Sept redditions est le 2e tome de la saga Terra Ignota par l'autrice Ada Palmer. L'histoire prend suite quelques heures seulement après la fin du tome précédent, Trop semblable à l'éclair
Pour rappel, nous sommes en 2454. Ce monde connait une paix durable, rendu possible par la fin de l'état nation (un moyen sûr et rapide ayant permi de relier tout point du globe en quelques heures) et la fin des religions telle que nous les connaissons (il est désormais interdit d'en discuter publiquement).

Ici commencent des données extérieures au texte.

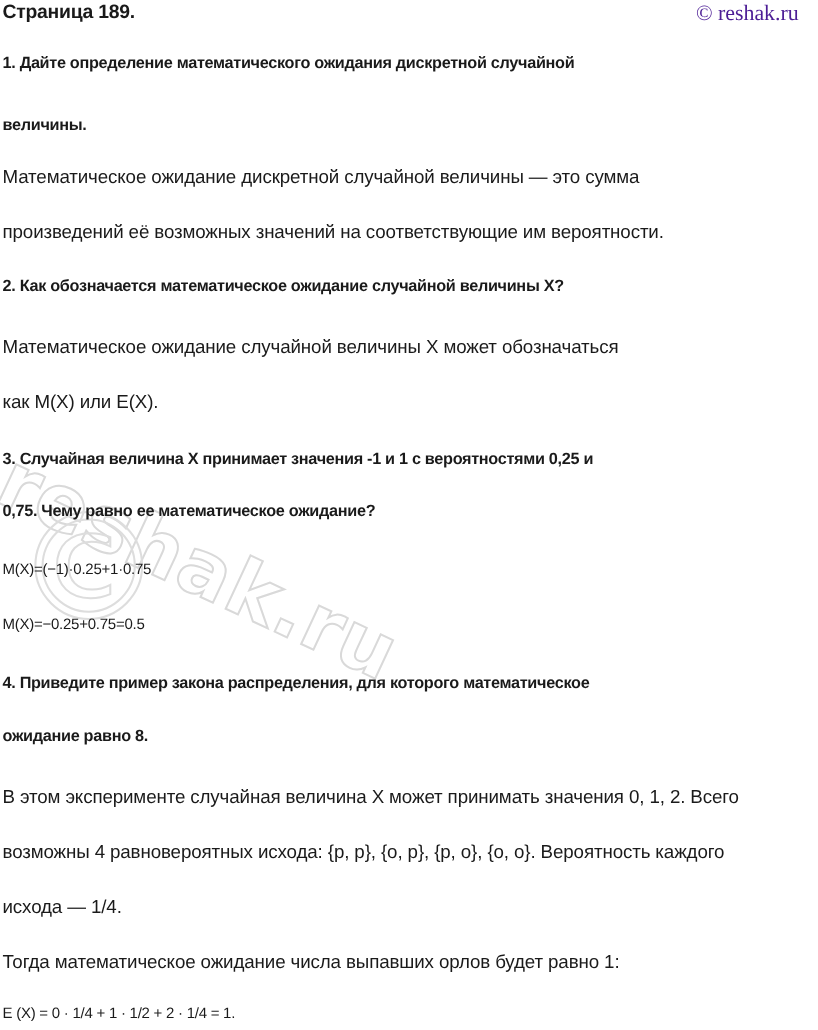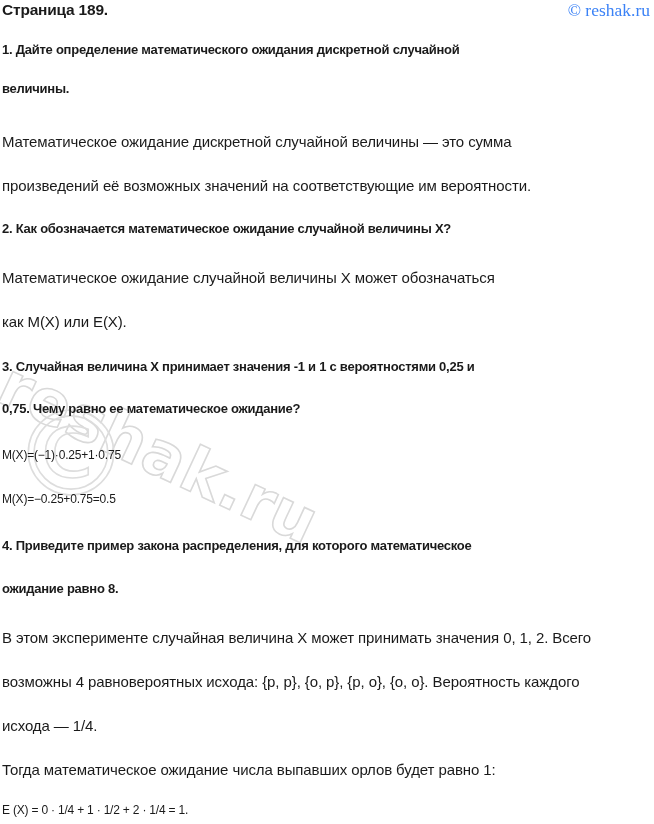"© reshak.ru" .site-credit { color: #3b82f6 -> #4c1d95; right: 0 -> 11px }
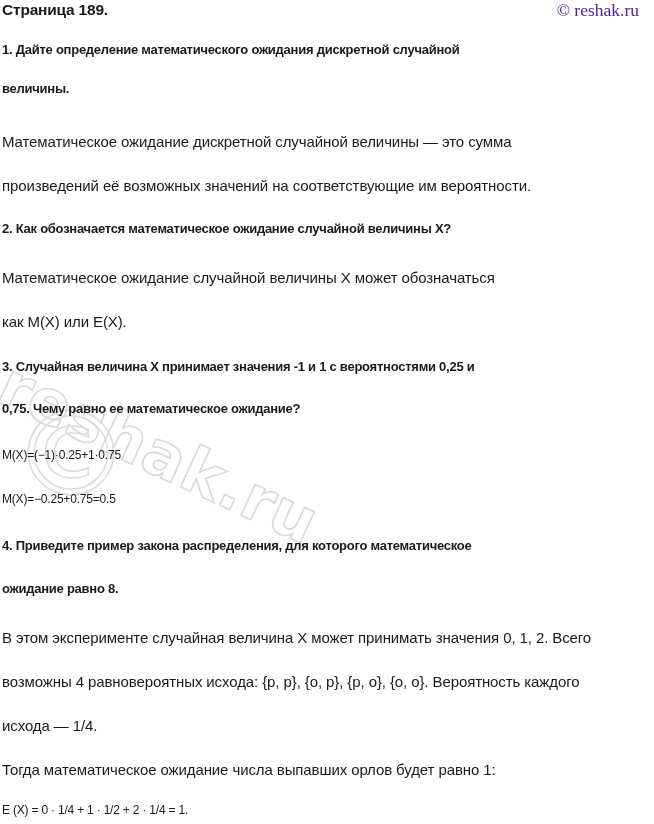"величины." div.line { top: 82px -> 93px }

Ceci occasionne une refonte du fonctionnement de la planète, organisé en 7 ruches, sous la bannière desquelles peuvent se réunir tous les humains se retrouvant dans les valeurs portées en étendard par chaque ruche.
Le narrateur, Mycroft Canner, fait partie de la caste des servants, des criminels exclus des ruches et devant se soumettre à une vie se servitude. On apprendra alors comment Mycroft peut avoir se statut mais aussi l'oreille de tous les puissant.e.s de ce monde.
Attention, toi qui entre dans cette partie de la critique, abandonne tout espoir de ne pas te faire spoiler le 1er tome.
Tu es encore là lecteur? Très bien, poursuivions alors. Nous venions de découvrir comment un système d'assassinat élaborés permettait de maintenir ce monde sur les berges du précipices de la guerre. Nous avions également compris qui se cachait derrière la liste fuitées des sept-dix. Et nous prenions petit à petit la pleine mesure des pouvoirs de Bridger et de ceux que pensent avoir Jehova/JEDD MACON.
Je trouvais que le point faible du 1er tome était d'étirer un peu trop son point fort: transposer à cet univers futuriste une grille de lecture du 18e siècle (dont l'autrice est experte). L'idée était bonne, mais son application un peu balourde, écrasant trop le reste des bonnes idées.
Madame s'avérant l'antagoniste principale, et cette bulle temporelle étant son royaume, ce 2e tome nous ressert (assez longuement) un texte s'inspirant des Lumières. Si, comme moi, cela vous avait un peu gonflé, accrochez vous.
En effet, vous aurez ensuite d'autres révélation sur ce monde qui valent la peine de poursuivre, notamment une explication des motivations et moyens de la mystérieuse ruche des Utopistes (et du rôle qu'a pu jouer Apollo Mojave), des passages très malin sur JEDD Maçon et sa vision du monde/de son monde/ de la religion. Et les manigances politiques sont assez surprenantes et prenantes pour vous aider à passez outre le style "Lumières" qu'on nous tartine un peu de force dans les yeux.
Je me suis demandé parfois pourquoi ne pas avoir fait une uchronie ou dyschronie avec une technologie de pointe dans un monde situé à l'époque des Lumières, ce qui aurait rendu moins grotesque les personnages de Madame ou de Dominic, ou encore les passages et comportements des personnages jetés dans ces parties du roman. Mais l'ensemble reste cohérent et très appréciable.
Je reprochais au premier tome d'être une superbe coquille un peu vide, et à l'autrice de nous faire du Damasio ("Regardez comme mes personnages parlent bien de socio parce que j'ai lu plein de socio" devenant "Regardez comme mes personnages parlent bien de philo du 18e parce que j'ai lu plein de philo du 18e").
Ce 2e tome ne répond pas complètement à mes craintes, mais on voit se dessiner plus clairement la promesse d'un futur grand classique de la SF. Promesse qu'il faudra quand même tenir.
J'ai encore une crainte, à la lecture de ce roman: celle d'avoir l'équivalent de GRR Martin, qui fait pas mal de remplissage mais fini ses romans de manière tellement addictive qu'il en est presque douloureux de ne pas aller voir le roman d'après. Mais ici on nous a promis une histoire en 4 tomes, et j'ai l'impression qu'Ada Palmer a l'intention de boucler les arcs narratifs dans ce délai. Puisse-t-on y parvenir avec grandeur!